WORK TO COMPLETE:
Copy each line below exactly as it appears. Pictures are to be omitted.

Front-end code change data

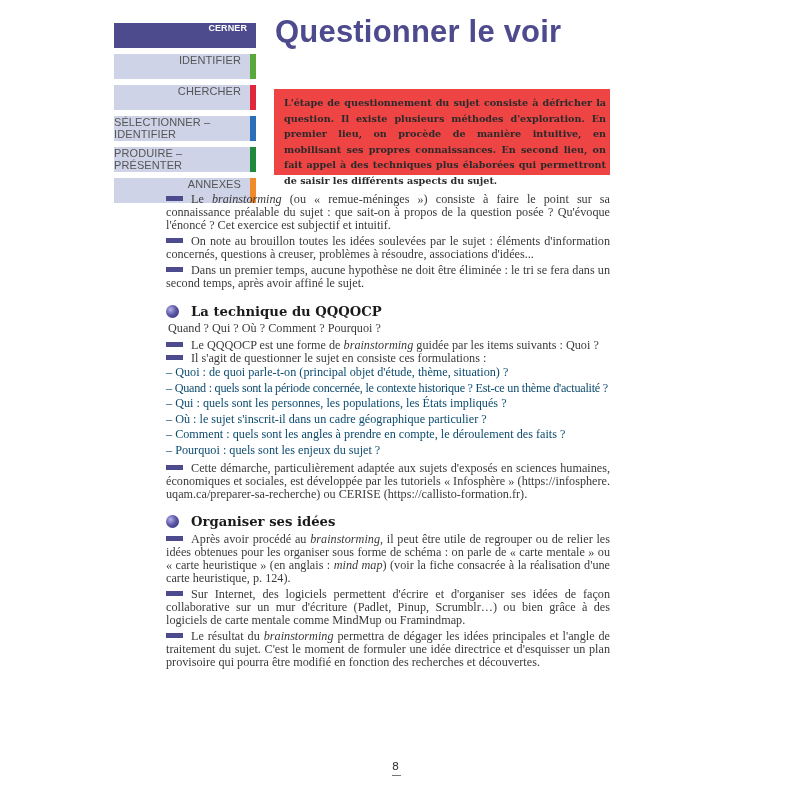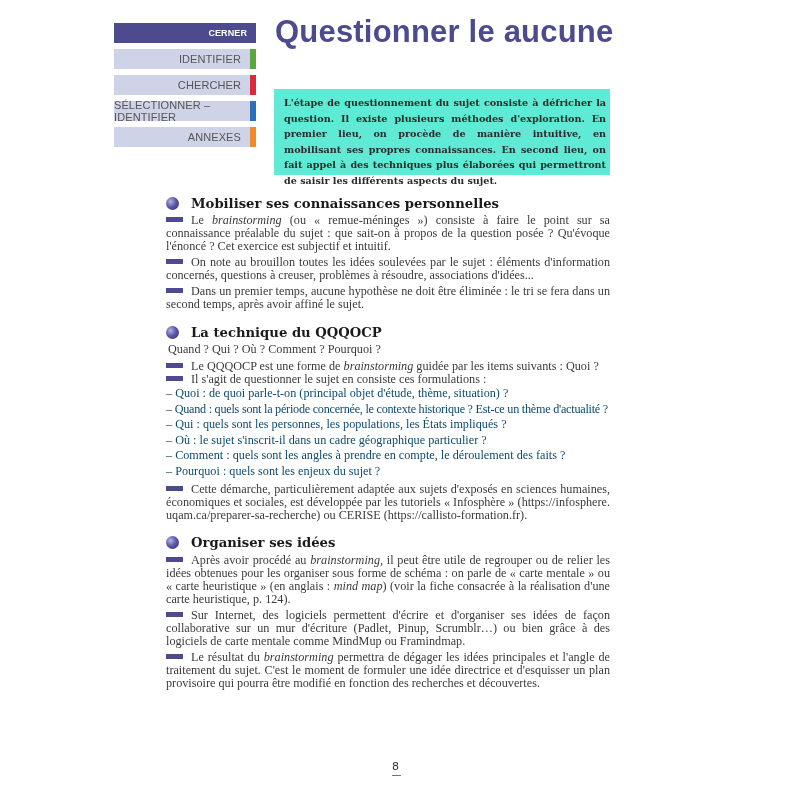"CERNER" .nav-item { align-items: center -> none; height: 20px -> 25px }
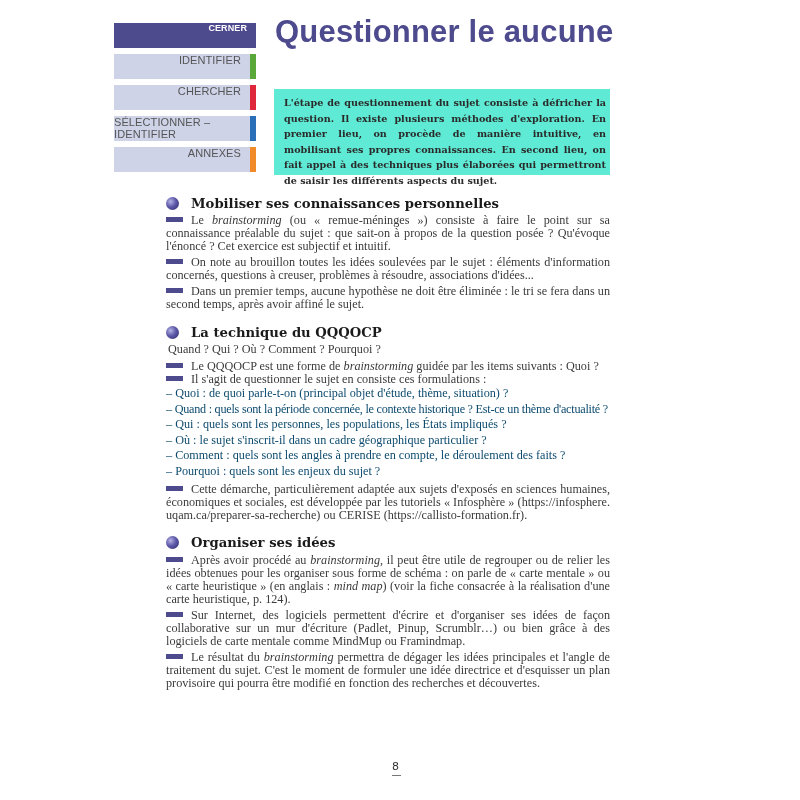"Questionner le aucune" div.title { text: aucune -> voir }
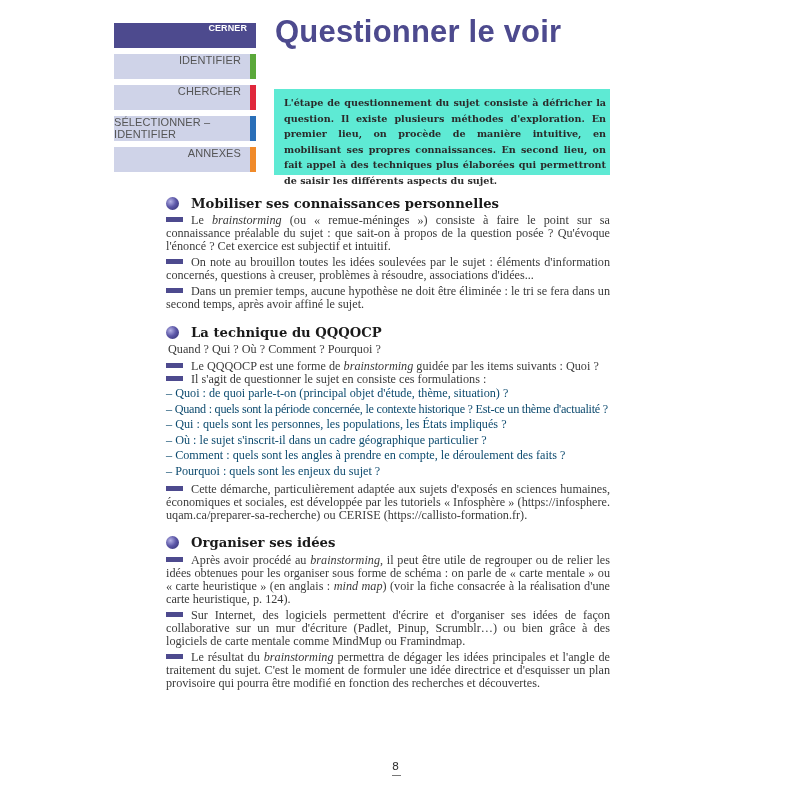"L'étape de questionnement du sujet" .intro { background: #5eead4 -> #ef4444 }
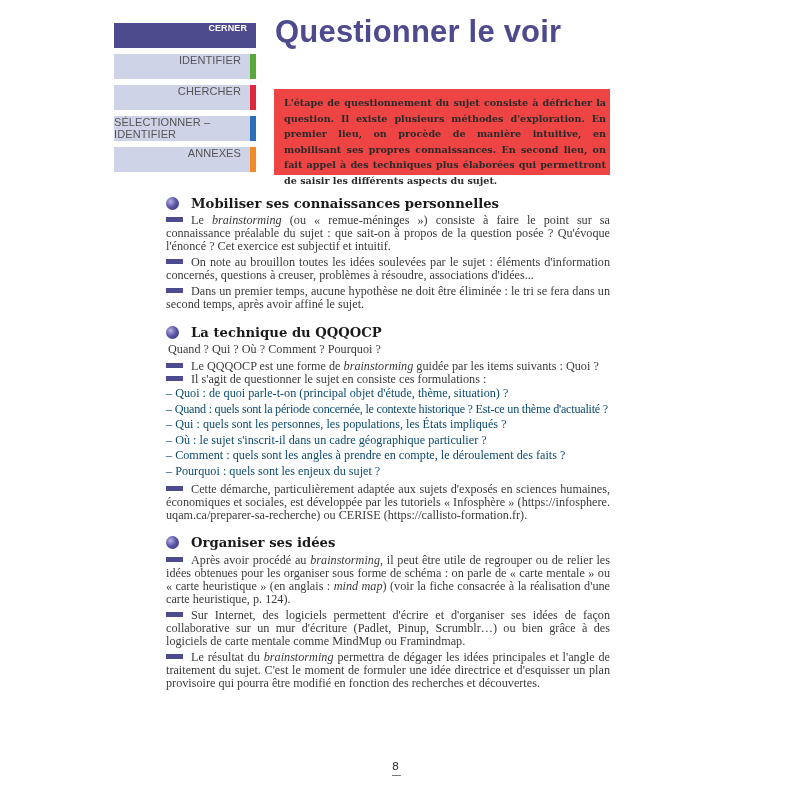"PRODUIRE – PRÉSENTER" div.nav-item { html: none -> <div> <span>PRODUIRE – PRÉSENTER</span> <span></span> </div> }
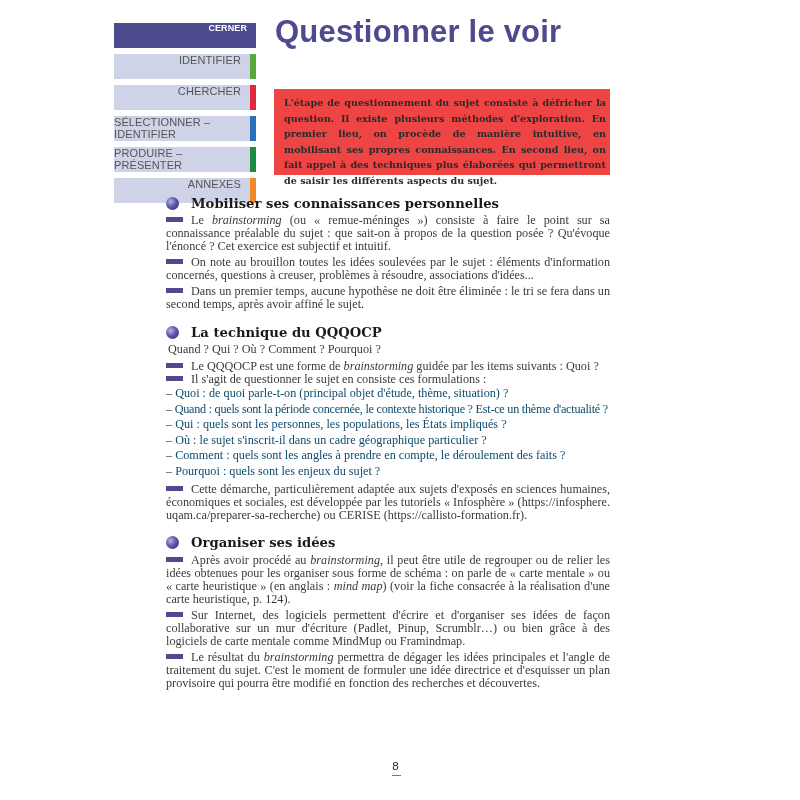"Mobiliser ses connaissances personnelles" div.sec-head { html: <div> <span></span> <span>Mobiliser ses connaissances personnelles</span> </div> -> none }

RESPONSE:
"CERNER" .nav-item { align-items: center -> none; height: 20px -> 25px }
"Questionner le aucune" div.title { text: aucune -> voir }
"L'étape de questionnement du sujet" .intro { background: #5eead4 -> #ef4444 }
"PRODUIRE – PRÉSENTER" div.nav-item { html: none -> <div> <span>PRODUIRE – PRÉSENTER</span> <span></span> </div> }
"Mobiliser ses connaissances personnelles" div.sec-head { html: <div> <span></span> <span>Mobiliser ses connaissances personnelles</span> </div> -> none }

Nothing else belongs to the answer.